### WHAT IS NEEDED
What you return must match the records below character for character, except that no picture appears.

[PROVIDED RECORDS — start]

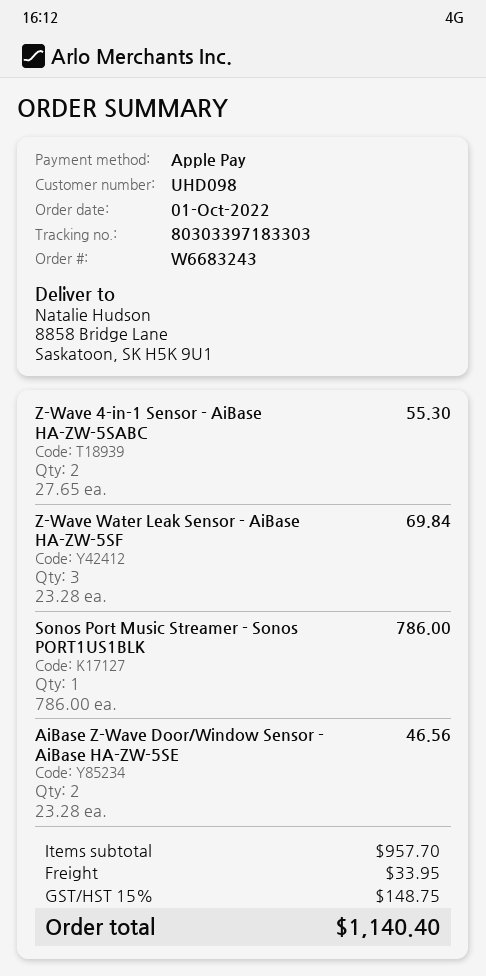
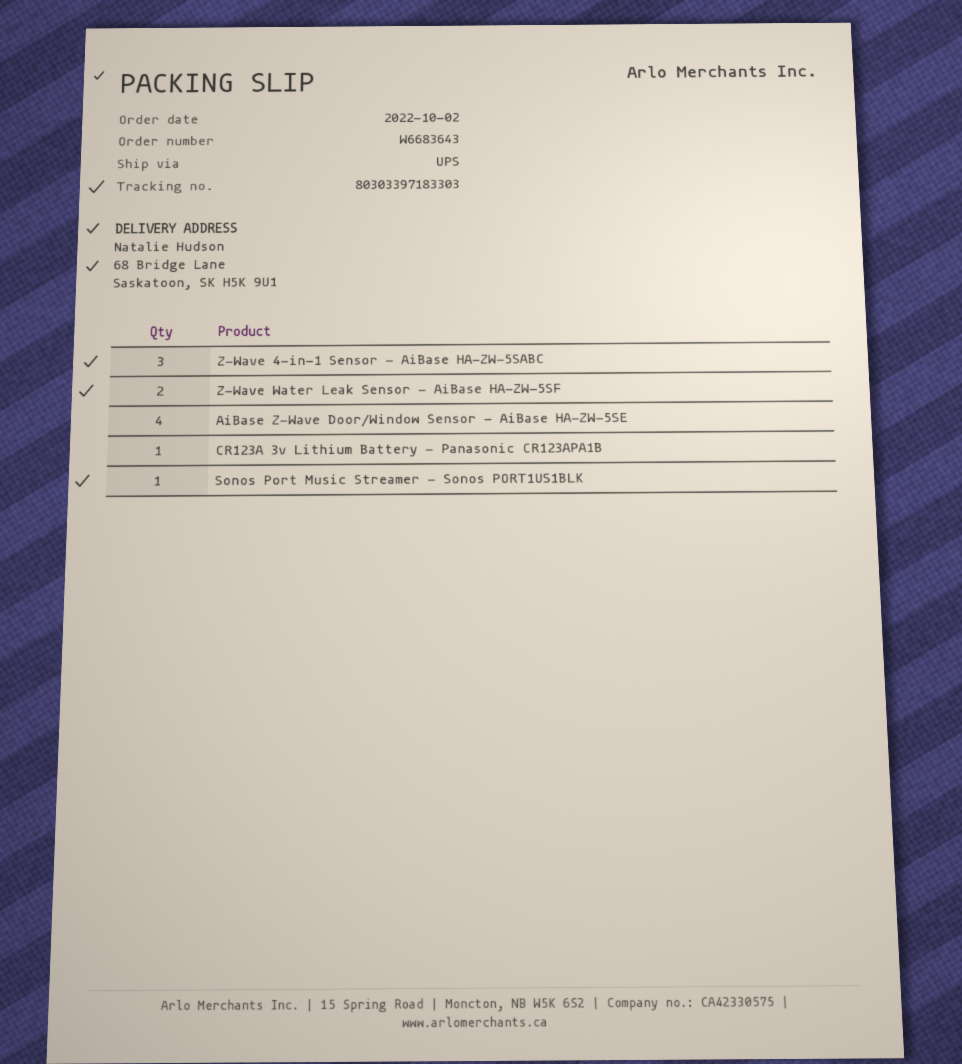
order number: W6683243 -> W6683643
order date: 2022-10-01 -> 2022-10-02
ship to: 8858 Bridge Lane, Saskatoon, SK H5K 9U1 -> 68 Bridge Lane, Saskatoon, SK H5K 9U1
Z-Wave 4-in-1 Sensor - AiBase HA-ZW-5SABC: 2 -> 3
Z-Wave Water Leak Sensor - AiBase HA-ZW-5SF: 3 -> 2
AiBase Z-Wave Door/Window Sensor - AiBase HA-ZW-5SE: 2 -> 4
CR123A 3v Lithium Battery - Panasonic CR123APA1B: none -> 1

[PROVIDED RECORDS — finish]

### ANSWER SPACE
order number: W6683243 -> W6683643
order date: 2022-10-01 -> 2022-10-02
ship to: 8858 Bridge Lane, Saskatoon, SK H5K 9U1 -> 68 Bridge Lane, Saskatoon, SK H5K 9U1
Z-Wave 4-in-1 Sensor - AiBase HA-ZW-5SABC: 2 -> 3
Z-Wave Water Leak Sensor - AiBase HA-ZW-5SF: 3 -> 2
AiBase Z-Wave Door/Window Sensor - AiBase HA-ZW-5SE: 2 -> 4
CR123A 3v Lithium Battery - Panasonic CR123APA1B: none -> 1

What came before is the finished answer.